*** Block opens ***
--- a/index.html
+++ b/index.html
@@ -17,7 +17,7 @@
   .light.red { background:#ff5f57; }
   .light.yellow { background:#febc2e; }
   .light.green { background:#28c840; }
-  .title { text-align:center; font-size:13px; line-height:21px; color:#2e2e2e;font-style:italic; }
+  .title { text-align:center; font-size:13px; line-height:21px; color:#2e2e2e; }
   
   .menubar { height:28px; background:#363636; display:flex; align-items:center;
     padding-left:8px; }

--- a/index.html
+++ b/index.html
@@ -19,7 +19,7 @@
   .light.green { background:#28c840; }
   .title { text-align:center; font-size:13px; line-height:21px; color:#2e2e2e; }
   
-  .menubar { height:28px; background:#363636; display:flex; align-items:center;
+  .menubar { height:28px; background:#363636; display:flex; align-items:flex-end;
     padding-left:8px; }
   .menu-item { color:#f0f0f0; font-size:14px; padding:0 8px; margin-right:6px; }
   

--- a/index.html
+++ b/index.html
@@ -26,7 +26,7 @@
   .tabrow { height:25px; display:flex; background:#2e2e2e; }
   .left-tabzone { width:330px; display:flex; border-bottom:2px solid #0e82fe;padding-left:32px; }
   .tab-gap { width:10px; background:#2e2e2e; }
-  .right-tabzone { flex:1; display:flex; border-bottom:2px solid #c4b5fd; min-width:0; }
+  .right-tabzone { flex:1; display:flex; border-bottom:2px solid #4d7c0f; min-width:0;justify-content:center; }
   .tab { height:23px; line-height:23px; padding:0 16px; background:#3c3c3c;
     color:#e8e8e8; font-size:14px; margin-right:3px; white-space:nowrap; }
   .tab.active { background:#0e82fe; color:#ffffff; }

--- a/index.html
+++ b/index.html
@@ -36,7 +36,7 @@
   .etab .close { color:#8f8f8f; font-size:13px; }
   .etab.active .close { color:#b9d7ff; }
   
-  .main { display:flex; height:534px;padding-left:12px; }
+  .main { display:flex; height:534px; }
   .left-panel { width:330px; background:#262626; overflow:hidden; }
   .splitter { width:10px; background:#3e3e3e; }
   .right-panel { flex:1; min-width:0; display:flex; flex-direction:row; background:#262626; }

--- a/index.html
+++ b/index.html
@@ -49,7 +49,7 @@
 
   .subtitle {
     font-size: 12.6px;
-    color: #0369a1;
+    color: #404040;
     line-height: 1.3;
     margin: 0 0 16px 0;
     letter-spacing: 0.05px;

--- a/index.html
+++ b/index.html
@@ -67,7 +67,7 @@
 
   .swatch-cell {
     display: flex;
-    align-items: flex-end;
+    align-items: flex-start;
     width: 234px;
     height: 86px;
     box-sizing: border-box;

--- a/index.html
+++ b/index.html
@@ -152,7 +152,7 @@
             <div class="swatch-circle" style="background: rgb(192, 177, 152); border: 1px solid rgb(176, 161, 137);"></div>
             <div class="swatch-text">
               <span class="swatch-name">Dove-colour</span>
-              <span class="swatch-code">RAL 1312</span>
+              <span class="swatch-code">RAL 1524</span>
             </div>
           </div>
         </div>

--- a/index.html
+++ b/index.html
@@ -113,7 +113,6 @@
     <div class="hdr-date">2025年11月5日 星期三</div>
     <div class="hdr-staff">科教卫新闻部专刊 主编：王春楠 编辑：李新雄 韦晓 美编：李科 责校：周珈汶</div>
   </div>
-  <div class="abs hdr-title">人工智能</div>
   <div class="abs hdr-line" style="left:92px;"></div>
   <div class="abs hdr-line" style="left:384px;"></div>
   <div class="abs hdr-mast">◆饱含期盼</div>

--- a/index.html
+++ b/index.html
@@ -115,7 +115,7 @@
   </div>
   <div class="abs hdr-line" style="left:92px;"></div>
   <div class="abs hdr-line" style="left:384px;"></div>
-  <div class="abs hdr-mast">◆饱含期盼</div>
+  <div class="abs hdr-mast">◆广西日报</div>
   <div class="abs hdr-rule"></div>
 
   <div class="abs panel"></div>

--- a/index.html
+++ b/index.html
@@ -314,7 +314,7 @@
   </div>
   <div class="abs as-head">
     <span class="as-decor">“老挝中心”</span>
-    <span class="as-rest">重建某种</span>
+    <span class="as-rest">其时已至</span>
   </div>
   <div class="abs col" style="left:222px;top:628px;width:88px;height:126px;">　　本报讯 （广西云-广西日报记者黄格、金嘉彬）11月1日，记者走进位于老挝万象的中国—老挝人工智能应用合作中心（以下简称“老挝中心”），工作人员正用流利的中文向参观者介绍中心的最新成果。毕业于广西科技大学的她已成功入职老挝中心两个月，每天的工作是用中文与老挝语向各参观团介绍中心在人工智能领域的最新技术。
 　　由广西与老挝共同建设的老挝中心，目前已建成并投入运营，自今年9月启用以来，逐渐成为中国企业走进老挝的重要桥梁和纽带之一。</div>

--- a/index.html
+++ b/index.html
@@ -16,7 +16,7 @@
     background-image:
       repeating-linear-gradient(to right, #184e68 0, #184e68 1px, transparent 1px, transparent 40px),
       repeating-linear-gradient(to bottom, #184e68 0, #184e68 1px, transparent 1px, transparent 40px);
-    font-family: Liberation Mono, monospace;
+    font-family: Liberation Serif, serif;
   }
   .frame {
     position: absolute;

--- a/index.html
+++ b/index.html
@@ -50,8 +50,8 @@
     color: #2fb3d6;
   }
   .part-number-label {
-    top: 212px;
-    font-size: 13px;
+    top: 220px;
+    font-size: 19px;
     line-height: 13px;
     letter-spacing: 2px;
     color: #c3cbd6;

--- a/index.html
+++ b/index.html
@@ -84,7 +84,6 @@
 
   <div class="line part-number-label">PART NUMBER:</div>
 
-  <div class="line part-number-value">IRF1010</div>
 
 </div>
*** Block closes ***
-- YOUR GOAL --
All of the entries must be printed again exactly as given.

-- RESULT --
--- a/index.html
+++ b/index.html
@@ -17,7 +17,7 @@
   .light.red { background:#ff5f57; }
   .light.yellow { background:#febc2e; }
   .light.green { background:#28c840; }
-  .title { text-align:center; font-size:13px; line-height:21px; color:#2e2e2e;font-style:italic; }
+  .title { text-align:center; font-size:13px; line-height:21px; color:#2e2e2e; }
   
   .menubar { height:28px; background:#363636; display:flex; align-items:center;
     padding-left:8px; }

--- a/index.html
+++ b/index.html
@@ -19,7 +19,7 @@
   .light.green { background:#28c840; }
   .title { text-align:center; font-size:13px; line-height:21px; color:#2e2e2e; }
   
-  .menubar { height:28px; background:#363636; display:flex; align-items:center;
+  .menubar { height:28px; background:#363636; display:flex; align-items:flex-end;
     padding-left:8px; }
   .menu-item { color:#f0f0f0; font-size:14px; padding:0 8px; margin-right:6px; }
   

--- a/index.html
+++ b/index.html
@@ -26,7 +26,7 @@
   .tabrow { height:25px; display:flex; background:#2e2e2e; }
   .left-tabzone { width:330px; display:flex; border-bottom:2px solid #0e82fe;padding-left:32px; }
   .tab-gap { width:10px; background:#2e2e2e; }
-  .right-tabzone { flex:1; display:flex; border-bottom:2px solid #c4b5fd; min-width:0; }
+  .right-tabzone { flex:1; display:flex; border-bottom:2px solid #4d7c0f; min-width:0;justify-content:center; }
   .tab { height:23px; line-height:23px; padding:0 16px; background:#3c3c3c;
     color:#e8e8e8; font-size:14px; margin-right:3px; white-space:nowrap; }
   .tab.active { background:#0e82fe; color:#ffffff; }

--- a/index.html
+++ b/index.html
@@ -36,7 +36,7 @@
   .etab .close { color:#8f8f8f; font-size:13px; }
   .etab.active .close { color:#b9d7ff; }
   
-  .main { display:flex; height:534px;padding-left:12px; }
+  .main { display:flex; height:534px; }
   .left-panel { width:330px; background:#262626; overflow:hidden; }
   .splitter { width:10px; background:#3e3e3e; }
   .right-panel { flex:1; min-width:0; display:flex; flex-direction:row; background:#262626; }

--- a/index.html
+++ b/index.html
@@ -49,7 +49,7 @@
 
   .subtitle {
     font-size: 12.6px;
-    color: #0369a1;
+    color: #404040;
     line-height: 1.3;
     margin: 0 0 16px 0;
     letter-spacing: 0.05px;

--- a/index.html
+++ b/index.html
@@ -67,7 +67,7 @@
 
   .swatch-cell {
     display: flex;
-    align-items: flex-end;
+    align-items: flex-start;
     width: 234px;
     height: 86px;
     box-sizing: border-box;

--- a/index.html
+++ b/index.html
@@ -152,7 +152,7 @@
             <div class="swatch-circle" style="background: rgb(192, 177, 152); border: 1px solid rgb(176, 161, 137);"></div>
             <div class="swatch-text">
               <span class="swatch-name">Dove-colour</span>
-              <span class="swatch-code">RAL 1312</span>
+              <span class="swatch-code">RAL 1524</span>
             </div>
           </div>
         </div>

--- a/index.html
+++ b/index.html
@@ -113,7 +113,6 @@
     <div class="hdr-date">2025年11月5日 星期三</div>
     <div class="hdr-staff">科教卫新闻部专刊 主编：王春楠 编辑：李新雄 韦晓 美编：李科 责校：周珈汶</div>
   </div>
-  <div class="abs hdr-title">人工智能</div>
   <div class="abs hdr-line" style="left:92px;"></div>
   <div class="abs hdr-line" style="left:384px;"></div>
   <div class="abs hdr-mast">◆饱含期盼</div>

--- a/index.html
+++ b/index.html
@@ -115,7 +115,7 @@
   </div>
   <div class="abs hdr-line" style="left:92px;"></div>
   <div class="abs hdr-line" style="left:384px;"></div>
-  <div class="abs hdr-mast">◆饱含期盼</div>
+  <div class="abs hdr-mast">◆广西日报</div>
   <div class="abs hdr-rule"></div>
 
   <div class="abs panel"></div>

--- a/index.html
+++ b/index.html
@@ -314,7 +314,7 @@
   </div>
   <div class="abs as-head">
     <span class="as-decor">“老挝中心”</span>
-    <span class="as-rest">重建某种</span>
+    <span class="as-rest">其时已至</span>
   </div>
   <div class="abs col" style="left:222px;top:628px;width:88px;height:126px;">　　本报讯 （广西云-广西日报记者黄格、金嘉彬）11月1日，记者走进位于老挝万象的中国—老挝人工智能应用合作中心（以下简称“老挝中心”），工作人员正用流利的中文向参观者介绍中心的最新成果。毕业于广西科技大学的她已成功入职老挝中心两个月，每天的工作是用中文与老挝语向各参观团介绍中心在人工智能领域的最新技术。
 　　由广西与老挝共同建设的老挝中心，目前已建成并投入运营，自今年9月启用以来，逐渐成为中国企业走进老挝的重要桥梁和纽带之一。</div>

--- a/index.html
+++ b/index.html
@@ -16,7 +16,7 @@
     background-image:
       repeating-linear-gradient(to right, #184e68 0, #184e68 1px, transparent 1px, transparent 40px),
       repeating-linear-gradient(to bottom, #184e68 0, #184e68 1px, transparent 1px, transparent 40px);
-    font-family: Liberation Mono, monospace;
+    font-family: Liberation Serif, serif;
   }
   .frame {
     position: absolute;

--- a/index.html
+++ b/index.html
@@ -50,8 +50,8 @@
     color: #2fb3d6;
   }
   .part-number-label {
-    top: 212px;
-    font-size: 13px;
+    top: 220px;
+    font-size: 19px;
     line-height: 13px;
     letter-spacing: 2px;
     color: #c3cbd6;

--- a/index.html
+++ b/index.html
@@ -84,7 +84,6 @@
 
   <div class="line part-number-label">PART NUMBER:</div>
 
-  <div class="line part-number-value">IRF1010</div>
 
 </div>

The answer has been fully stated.